**Directions:** Output all of the entries beneath, exactly as written.

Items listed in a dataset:
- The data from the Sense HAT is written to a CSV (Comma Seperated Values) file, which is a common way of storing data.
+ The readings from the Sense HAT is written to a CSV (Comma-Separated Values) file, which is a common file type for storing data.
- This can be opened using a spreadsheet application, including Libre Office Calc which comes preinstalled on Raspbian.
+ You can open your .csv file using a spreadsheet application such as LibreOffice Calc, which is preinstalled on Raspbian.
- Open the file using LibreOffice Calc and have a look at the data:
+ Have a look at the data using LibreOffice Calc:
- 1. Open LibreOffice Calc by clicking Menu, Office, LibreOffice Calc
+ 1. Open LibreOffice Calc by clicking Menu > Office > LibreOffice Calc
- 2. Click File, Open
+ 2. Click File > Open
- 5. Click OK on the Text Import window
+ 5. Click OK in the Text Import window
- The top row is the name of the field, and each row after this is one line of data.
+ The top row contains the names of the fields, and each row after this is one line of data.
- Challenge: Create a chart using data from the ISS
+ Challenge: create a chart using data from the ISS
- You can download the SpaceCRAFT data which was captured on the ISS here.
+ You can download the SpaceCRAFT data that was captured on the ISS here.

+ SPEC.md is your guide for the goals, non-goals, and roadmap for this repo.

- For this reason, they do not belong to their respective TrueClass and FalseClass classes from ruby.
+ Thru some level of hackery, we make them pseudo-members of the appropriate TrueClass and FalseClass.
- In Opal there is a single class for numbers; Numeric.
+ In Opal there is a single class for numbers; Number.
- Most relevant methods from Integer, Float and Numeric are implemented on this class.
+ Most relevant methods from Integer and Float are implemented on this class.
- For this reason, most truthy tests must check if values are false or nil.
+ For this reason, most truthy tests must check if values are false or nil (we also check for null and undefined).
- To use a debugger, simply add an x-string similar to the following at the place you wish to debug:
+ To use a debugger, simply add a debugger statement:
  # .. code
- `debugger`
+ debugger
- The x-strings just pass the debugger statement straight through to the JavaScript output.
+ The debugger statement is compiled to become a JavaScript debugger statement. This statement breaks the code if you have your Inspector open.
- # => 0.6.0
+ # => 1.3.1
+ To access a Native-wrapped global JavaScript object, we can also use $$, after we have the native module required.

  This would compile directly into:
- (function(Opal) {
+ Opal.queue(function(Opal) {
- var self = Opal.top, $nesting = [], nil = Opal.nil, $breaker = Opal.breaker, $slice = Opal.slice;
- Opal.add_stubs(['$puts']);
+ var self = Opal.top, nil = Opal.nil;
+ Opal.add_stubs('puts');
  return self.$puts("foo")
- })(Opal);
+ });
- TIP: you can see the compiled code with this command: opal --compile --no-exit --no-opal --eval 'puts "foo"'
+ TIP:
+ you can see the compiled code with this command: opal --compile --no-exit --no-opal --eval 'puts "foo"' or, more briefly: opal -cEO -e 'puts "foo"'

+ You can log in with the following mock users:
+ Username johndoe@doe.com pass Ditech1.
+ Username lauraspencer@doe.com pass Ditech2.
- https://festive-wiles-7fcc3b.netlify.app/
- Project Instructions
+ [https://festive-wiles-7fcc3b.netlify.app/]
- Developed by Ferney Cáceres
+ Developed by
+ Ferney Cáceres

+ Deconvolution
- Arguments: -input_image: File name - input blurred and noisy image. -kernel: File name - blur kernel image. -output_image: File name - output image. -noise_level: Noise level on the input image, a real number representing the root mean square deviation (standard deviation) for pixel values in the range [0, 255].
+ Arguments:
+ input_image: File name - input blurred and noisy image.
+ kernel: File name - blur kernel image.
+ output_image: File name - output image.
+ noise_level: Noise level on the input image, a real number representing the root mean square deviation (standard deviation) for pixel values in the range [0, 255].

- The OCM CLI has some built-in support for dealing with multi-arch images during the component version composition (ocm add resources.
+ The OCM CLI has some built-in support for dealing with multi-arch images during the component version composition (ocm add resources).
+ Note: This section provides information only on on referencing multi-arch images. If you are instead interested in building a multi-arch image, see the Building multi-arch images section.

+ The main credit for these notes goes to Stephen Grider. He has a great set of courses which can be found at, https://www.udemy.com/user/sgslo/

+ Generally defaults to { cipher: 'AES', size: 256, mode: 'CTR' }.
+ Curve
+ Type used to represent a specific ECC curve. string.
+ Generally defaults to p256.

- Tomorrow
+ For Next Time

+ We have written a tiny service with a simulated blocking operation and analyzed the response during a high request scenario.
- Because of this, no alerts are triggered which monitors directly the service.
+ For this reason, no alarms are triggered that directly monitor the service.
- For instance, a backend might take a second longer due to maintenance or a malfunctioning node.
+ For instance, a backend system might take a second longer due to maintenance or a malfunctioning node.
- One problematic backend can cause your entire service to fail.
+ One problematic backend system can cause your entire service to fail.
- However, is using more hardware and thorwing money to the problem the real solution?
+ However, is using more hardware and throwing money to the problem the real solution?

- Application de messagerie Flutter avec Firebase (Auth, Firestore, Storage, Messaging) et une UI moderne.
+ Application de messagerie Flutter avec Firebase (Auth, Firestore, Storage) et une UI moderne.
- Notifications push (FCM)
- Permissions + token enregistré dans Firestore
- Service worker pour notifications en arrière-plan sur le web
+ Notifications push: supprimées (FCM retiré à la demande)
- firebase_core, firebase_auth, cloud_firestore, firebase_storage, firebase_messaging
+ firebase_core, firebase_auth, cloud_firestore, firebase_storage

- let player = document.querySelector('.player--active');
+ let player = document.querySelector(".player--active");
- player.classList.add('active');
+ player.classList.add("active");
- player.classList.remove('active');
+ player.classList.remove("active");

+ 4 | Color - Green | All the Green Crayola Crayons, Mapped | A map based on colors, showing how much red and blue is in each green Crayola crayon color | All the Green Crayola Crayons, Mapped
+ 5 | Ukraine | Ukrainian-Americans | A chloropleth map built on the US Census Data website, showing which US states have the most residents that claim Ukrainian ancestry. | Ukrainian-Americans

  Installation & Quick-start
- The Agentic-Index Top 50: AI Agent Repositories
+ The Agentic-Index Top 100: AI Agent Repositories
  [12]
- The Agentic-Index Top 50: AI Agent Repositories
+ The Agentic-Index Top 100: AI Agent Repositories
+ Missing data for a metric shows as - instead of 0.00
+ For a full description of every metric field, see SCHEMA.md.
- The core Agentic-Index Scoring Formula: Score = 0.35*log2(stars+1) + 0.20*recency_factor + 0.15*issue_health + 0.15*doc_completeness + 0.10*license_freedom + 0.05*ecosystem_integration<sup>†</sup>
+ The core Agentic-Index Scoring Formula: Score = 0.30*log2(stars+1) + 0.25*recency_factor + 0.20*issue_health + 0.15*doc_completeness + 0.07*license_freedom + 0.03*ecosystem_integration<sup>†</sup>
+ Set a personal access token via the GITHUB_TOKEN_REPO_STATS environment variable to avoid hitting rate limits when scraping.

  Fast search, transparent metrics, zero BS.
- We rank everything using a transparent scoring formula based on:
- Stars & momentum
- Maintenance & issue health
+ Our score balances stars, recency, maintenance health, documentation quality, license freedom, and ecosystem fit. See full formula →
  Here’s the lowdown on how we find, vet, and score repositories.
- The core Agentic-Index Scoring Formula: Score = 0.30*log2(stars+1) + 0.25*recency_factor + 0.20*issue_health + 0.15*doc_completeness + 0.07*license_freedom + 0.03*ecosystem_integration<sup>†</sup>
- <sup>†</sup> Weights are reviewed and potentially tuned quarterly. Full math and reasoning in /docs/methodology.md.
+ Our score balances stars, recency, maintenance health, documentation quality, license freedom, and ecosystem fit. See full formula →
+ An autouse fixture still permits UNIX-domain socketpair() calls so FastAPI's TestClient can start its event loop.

**Exercise solution:**
- The data from the Sense HAT is written to a CSV (Comma Seperated Values) file, which is a common way of storing data.
+ The readings from the Sense HAT is written to a CSV (Comma-Separated Values) file, which is a common file type for storing data.
- This can be opened using a spreadsheet application, including Libre Office Calc which comes preinstalled on Raspbian.
+ You can open your .csv file using a spreadsheet application such as LibreOffice Calc, which is preinstalled on Raspbian.
- Open the file using LibreOffice Calc and have a look at the data:
+ Have a look at the data using LibreOffice Calc:
- 1. Open LibreOffice Calc by clicking Menu, Office, LibreOffice Calc
+ 1. Open LibreOffice Calc by clicking Menu > Office > LibreOffice Calc
- 2. Click File, Open
+ 2. Click File > Open
- 5. Click OK on the Text Import window
+ 5. Click OK in the Text Import window
- The top row is the name of the field, and each row after this is one line of data.
+ The top row contains the names of the fields, and each row after this is one line of data.
- Challenge: Create a chart using data from the ISS
+ Challenge: create a chart using data from the ISS
- You can download the SpaceCRAFT data which was captured on the ISS here.
+ You can download the SpaceCRAFT data that was captured on the ISS here.

+ SPEC.md is your guide for the goals, non-goals, and roadmap for this repo.

- For this reason, they do not belong to their respective TrueClass and FalseClass classes from ruby.
+ Thru some level of hackery, we make them pseudo-members of the appropriate TrueClass and FalseClass.
- In Opal there is a single class for numbers; Numeric.
+ In Opal there is a single class for numbers; Number.
- Most relevant methods from Integer, Float and Numeric are implemented on this class.
+ Most relevant methods from Integer and Float are implemented on this class.
- For this reason, most truthy tests must check if values are false or nil.
+ For this reason, most truthy tests must check if values are false or nil (we also check for null and undefined).
- To use a debugger, simply add an x-string similar to the following at the place you wish to debug:
+ To use a debugger, simply add a debugger statement:
  # .. code
- `debugger`
+ debugger
- The x-strings just pass the debugger statement straight through to the JavaScript output.
+ The debugger statement is compiled to become a JavaScript debugger statement. This statement breaks the code if you have your Inspector open.
- # => 0.6.0
+ # => 1.3.1
+ To access a Native-wrapped global JavaScript object, we can also use $$, after we have the native module required.

  This would compile directly into:
- (function(Opal) {
+ Opal.queue(function(Opal) {
- var self = Opal.top, $nesting = [], nil = Opal.nil, $breaker = Opal.breaker, $slice = Opal.slice;
- Opal.add_stubs(['$puts']);
+ var self = Opal.top, nil = Opal.nil;
+ Opal.add_stubs('puts');
  return self.$puts("foo")
- })(Opal);
+ });
- TIP: you can see the compiled code with this command: opal --compile --no-exit --no-opal --eval 'puts "foo"'
+ TIP:
+ you can see the compiled code with this command: opal --compile --no-exit --no-opal --eval 'puts "foo"' or, more briefly: opal -cEO -e 'puts "foo"'

+ You can log in with the following mock users:
+ Username johndoe@doe.com pass Ditech1.
+ Username lauraspencer@doe.com pass Ditech2.
- https://festive-wiles-7fcc3b.netlify.app/
- Project Instructions
+ [https://festive-wiles-7fcc3b.netlify.app/]
- Developed by Ferney Cáceres
+ Developed by
+ Ferney Cáceres

+ Deconvolution
- Arguments: -input_image: File name - input blurred and noisy image. -kernel: File name - blur kernel image. -output_image: File name - output image. -noise_level: Noise level on the input image, a real number representing the root mean square deviation (standard deviation) for pixel values in the range [0, 255].
+ Arguments:
+ input_image: File name - input blurred and noisy image.
+ kernel: File name - blur kernel image.
+ output_image: File name - output image.
+ noise_level: Noise level on the input image, a real number representing the root mean square deviation (standard deviation) for pixel values in the range [0, 255].

- The OCM CLI has some built-in support for dealing with multi-arch images during the component version composition (ocm add resources.
+ The OCM CLI has some built-in support for dealing with multi-arch images during the component version composition (ocm add resources).
+ Note: This section provides information only on on referencing multi-arch images. If you are instead interested in building a multi-arch image, see the Building multi-arch images section.

+ The main credit for these notes goes to Stephen Grider. He has a great set of courses which can be found at, https://www.udemy.com/user/sgslo/

+ Generally defaults to { cipher: 'AES', size: 256, mode: 'CTR' }.
+ Curve
+ Type used to represent a specific ECC curve. string.
+ Generally defaults to p256.

- Tomorrow
+ For Next Time

+ We have written a tiny service with a simulated blocking operation and analyzed the response during a high request scenario.
- Because of this, no alerts are triggered which monitors directly the service.
+ For this reason, no alarms are triggered that directly monitor the service.
- For instance, a backend might take a second longer due to maintenance or a malfunctioning node.
+ For instance, a backend system might take a second longer due to maintenance or a malfunctioning node.
- One problematic backend can cause your entire service to fail.
+ One problematic backend system can cause your entire service to fail.
- However, is using more hardware and thorwing money to the problem the real solution?
+ However, is using more hardware and throwing money to the problem the real solution?

- Application de messagerie Flutter avec Firebase (Auth, Firestore, Storage, Messaging) et une UI moderne.
+ Application de messagerie Flutter avec Firebase (Auth, Firestore, Storage) et une UI moderne.
- Notifications push (FCM)
- Permissions + token enregistré dans Firestore
- Service worker pour notifications en arrière-plan sur le web
+ Notifications push: supprimées (FCM retiré à la demande)
- firebase_core, firebase_auth, cloud_firestore, firebase_storage, firebase_messaging
+ firebase_core, firebase_auth, cloud_firestore, firebase_storage

- let player = document.querySelector('.player--active');
+ let player = document.querySelector(".player--active");
- player.classList.add('active');
+ player.classList.add("active");
- player.classList.remove('active');
+ player.classList.remove("active");

+ 4 | Color - Green | All the Green Crayola Crayons, Mapped | A map based on colors, showing how much red and blue is in each green Crayola crayon color | All the Green Crayola Crayons, Mapped
+ 5 | Ukraine | Ukrainian-Americans | A chloropleth map built on the US Census Data website, showing which US states have the most residents that claim Ukrainian ancestry. | Ukrainian-Americans

  Installation & Quick-start
- The Agentic-Index Top 50: AI Agent Repositories
+ The Agentic-Index Top 100: AI Agent Repositories
  [12]
- The Agentic-Index Top 50: AI Agent Repositories
+ The Agentic-Index Top 100: AI Agent Repositories
+ Missing data for a metric shows as - instead of 0.00
+ For a full description of every metric field, see SCHEMA.md.
- The core Agentic-Index Scoring Formula: Score = 0.35*log2(stars+1) + 0.20*recency_factor + 0.15*issue_health + 0.15*doc_completeness + 0.10*license_freedom + 0.05*ecosystem_integration<sup>†</sup>
+ The core Agentic-Index Scoring Formula: Score = 0.30*log2(stars+1) + 0.25*recency_factor + 0.20*issue_health + 0.15*doc_completeness + 0.07*license_freedom + 0.03*ecosystem_integration<sup>†</sup>
+ Set a personal access token via the GITHUB_TOKEN_REPO_STATS environment variable to avoid hitting rate limits when scraping.

  Fast search, transparent metrics, zero BS.
- We rank everything using a transparent scoring formula based on:
- Stars & momentum
- Maintenance & issue health
+ Our score balances stars, recency, maintenance health, documentation quality, license freedom, and ecosystem fit. See full formula →
  Here’s the lowdown on how we find, vet, and score repositories.
- The core Agentic-Index Scoring Formula: Score = 0.30*log2(stars+1) + 0.25*recency_factor + 0.20*issue_health + 0.15*doc_completeness + 0.07*license_freedom + 0.03*ecosystem_integration<sup>†</sup>
- <sup>†</sup> Weights are reviewed and potentially tuned quarterly. Full math and reasoning in /docs/methodology.md.
+ Our score balances stars, recency, maintenance health, documentation quality, license freedom, and ecosystem fit. See full formula →
+ An autouse fixture still permits UNIX-domain socketpair() calls so FastAPI's TestClient can start its event loop.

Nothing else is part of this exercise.